Efforts to combat the global pandemic caused by severe acute respiratory syndrome coronavirus 2 (SARS-CoV-2) range from adequate diagnostic testing and contract tracing to vaccination for the prevention of coronavirus disease 2019 (COVID-19). In the United States alone, three vaccinations have been authorized for emergency use (EUA) or approved to prevent COVID-19. The Ad26.COV2.S vaccine by Johnson and Johnson (New Brunswick, New Jersey) is the only adenovirus-based vaccine and deemed relatively effective and safe by the US Food and Drug Administration (FDA) following its clinical trial. Since its introduction, the US FDA has placed a warning on the vaccine adverse event reporting system (VAERS) after more than 100 cases of Guillain-Barre Syndrome (GBS) were reported. Herein, we outline the hospital course of a generally healthy 49-year-old female who experienced an axonal form of GBS nine days after receiving the Ad26.COV2.S vaccine.

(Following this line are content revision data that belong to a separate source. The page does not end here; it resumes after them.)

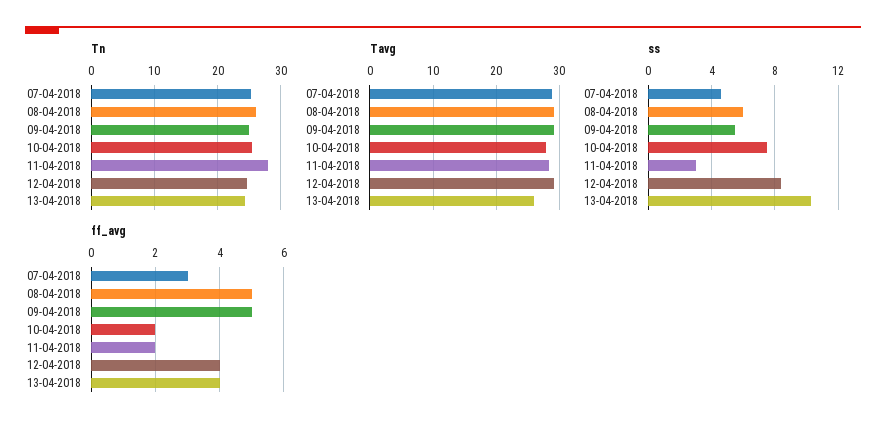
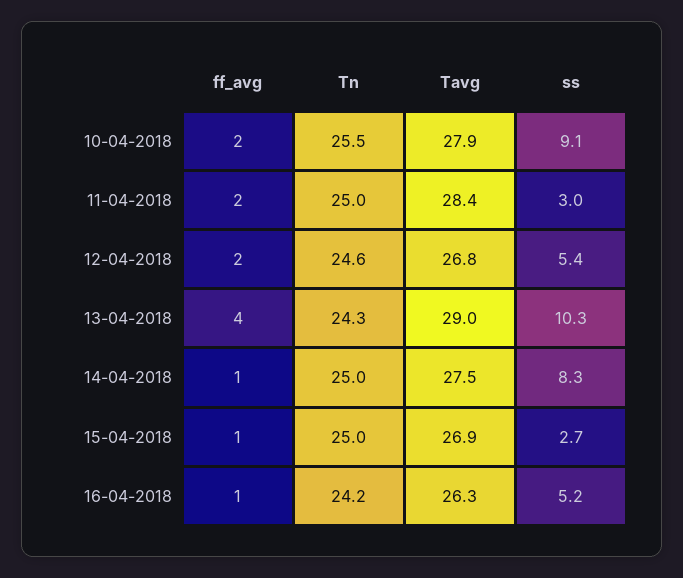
Tn, 07-04-2018: 25 -> none
Tn, 08-04-2018: 26 -> none
Tn, 09-04-2018: 25 -> none
Tn, 11-04-2018: 28 -> 25
Tavg, 07-04-2018: 29 -> none
Tavg, 08-04-2018: 29 -> none
Tavg, 09-04-2018: 29 -> none
Tavg, 12-04-2018: 29 -> 26.8
Tavg, 13-04-2018: 26 -> 29
ss, 07-04-2018: 4.5 -> none
ss, 08-04-2018: 6 -> none
ss, 09-04-2018: 5.5 -> none
ss, 10-04-2018: 7.5 -> 9.1
ss, 12-04-2018: 8.5 -> 5.4
ff_avg, 07-04-2018: 3 -> none
ff_avg, 08-04-2018: 5 -> none
ff_avg, 09-04-2018: 5 -> none
ff_avg, 12-04-2018: 4 -> 2
ff_avg, 14-04-2018: none -> 1
Tn, 14-04-2018: none -> 25
Tavg, 14-04-2018: none -> 27.5
ss, 14-04-2018: none -> 8.3
ff_avg, 15-04-2018: none -> 1
Tn, 15-04-2018: none -> 25
Tavg, 15-04-2018: none -> 26.9
ss, 15-04-2018: none -> 2.7
ff_avg, 16-04-2018: none -> 1
Tn, 16-04-2018: none -> 24.2
Tavg, 16-04-2018: none -> 26.3
ss, 16-04-2018: none -> 5.2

Guillain-Barre Syndrome (GBS) is an acute autoimmune complication of the peripheral nervous system, mostly idiopathic, often associated with preceding infections, or occasionally, different vaccinations [1-2]. Autoreactive antibodies trigger an immune response against the host myelin or axon, leading to inflammatory polyneuropathy . Clinically, patients can present with progressive ascending paresthesia, flaccid paralysis, areflexia, dysautonomia, and/or respiratory failure. Most patients have their peak symptoms two to four weeks following symptom onset . The annual incidence of GBS is 0.4-4.0 cases per 100,000 population among all ages [1,3-4]. There are several variants of GBS characterized by their initial symptom presentation and progressive patterns, including acute inflammatory demyelinating polyneuropathy (AIDP), Miller Fisher syndrome, and acute motor and sensory axonal neuropathy (AMSAN) [1,5].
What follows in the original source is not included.